AI Article Synopsis

  • The affordability of organs-on-chips is a significant challenge, particularly for users outside high-resource environments, and this study introduces a cost-effective fabrication method using tape and polycarbonate.
  • The developed microphysiological system was evaluated using a small intestine barrier model (Caco-2/BBe1) and demonstrated strong barrier formation and cell polarization compared to traditional culture methods.
  • The findings indicate that while pore size has a mild effect on barrier integrity and metabolism, the tape-based system is effective for studying physiological barriers and proves to be a robust alternative due to its low cost.

Article Abstract

We see affordability as a key challenge in making organs-on-chips accessible to a wider range of users, particularly outside the highest-resource environments. Here, we present an approach to barrier-on-a-chip fabrication based on double-sided pressure-sensitive adhesive tape and off-the-shelf polycarbonate. Besides a low materials cost, common also to PDMS or thermoplastics, it requires minimal (€100) investment in laboratory equipment, yet at the same time is suitable for upscaling to industrial roll-to-roll manufacture.
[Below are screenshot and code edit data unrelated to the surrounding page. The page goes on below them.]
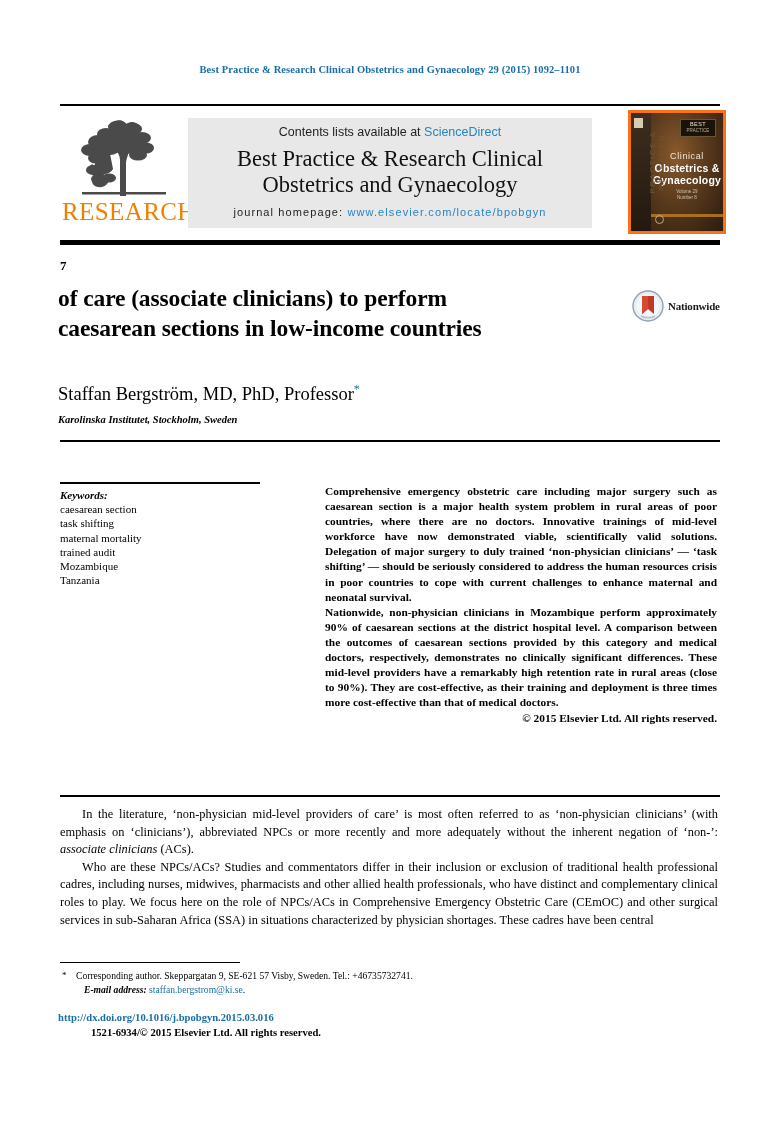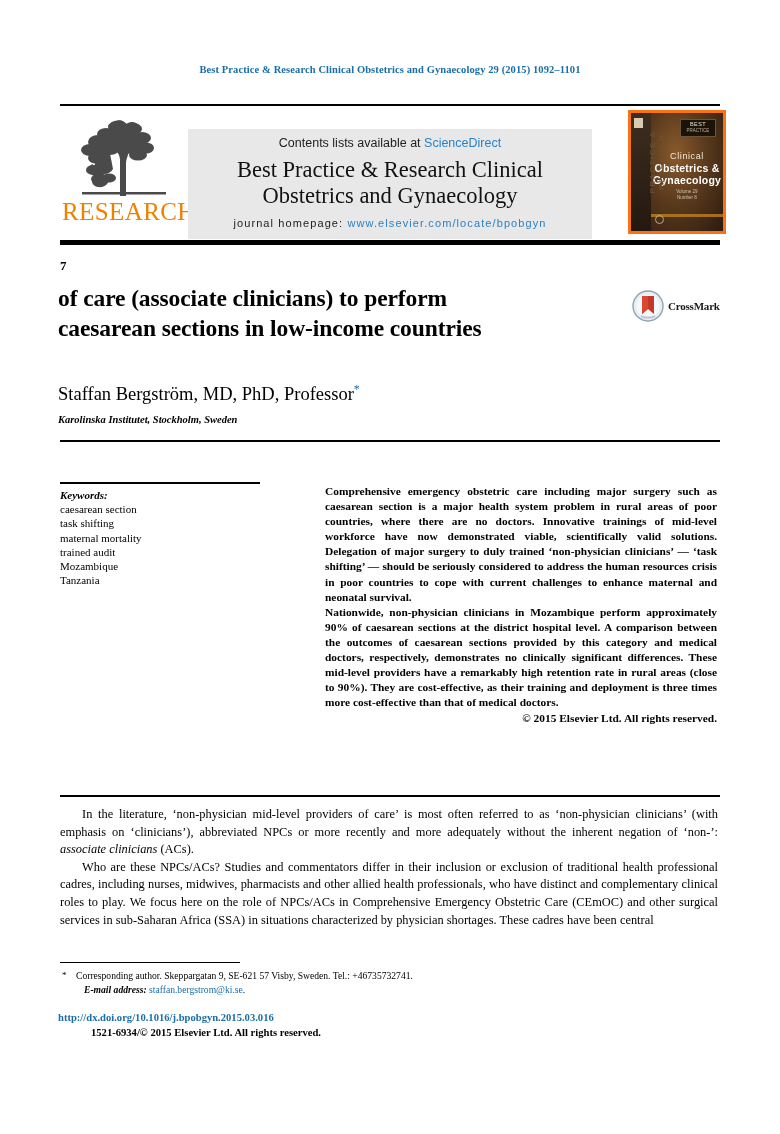--- a/index.html
+++ b/index.html
@@ -75,7 +75,7 @@
   .journal-box {
     position: absolute;
     left: 128px;
-    top: 25px;
+    top: 14px;
     width: 404px;
     height: 110px;
     background: #e8e8e8;

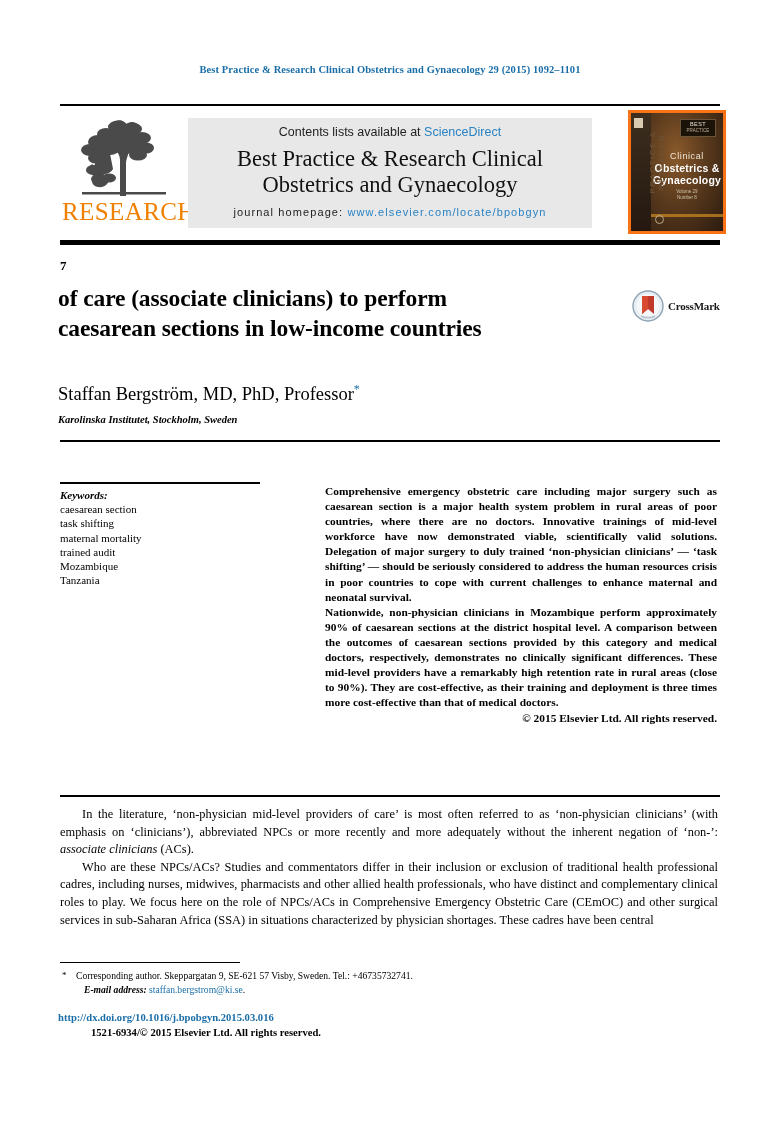--- a/index.html
+++ b/index.html
@@ -515,7 +515,7 @@
       <path d="M10 6 L16 6 L16 19 L10 24 Z" fill="#d9492f"></path>
       <path d="M9 25 C12 27 20 27 23 25 L23 27 C20 29 12 29 9 27 Z" fill="#8fa3b4" opacity=".55"></path>
     </svg>
-    <div class="crossmark-label">CrossMark</div>
+    <div class="crossmark-label">Nationwide</div>
   </div>
 
   <div class="author-line">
We evaluate our microphysiological system with an epithelial (Caco-2/BBe1) barrier model of the small intestine, studying the biological effects of permeable support pore size, as well as stimulation with a common food compound (chili pepper-derived capsaicinoids). The cells form tight and continuous barrier layers inside our systems, with comparable permeability but superior epithelial polarization compared to Transwell culture, in line with other perfused microphysiological models. Permeable support pore size is shown to weakly impact barrier layer integrity as well as the metabolic cell profile. Capsaicinoid response proves distinct between culture systems, but we show that impacted metabolic pathways are partly conserved, and that cytoskeletal changes align with previous studies. Overall, our tape-based microphysiological system proves to be a robust and reproducible approach to studying physiological barriers, in spite of its low cost.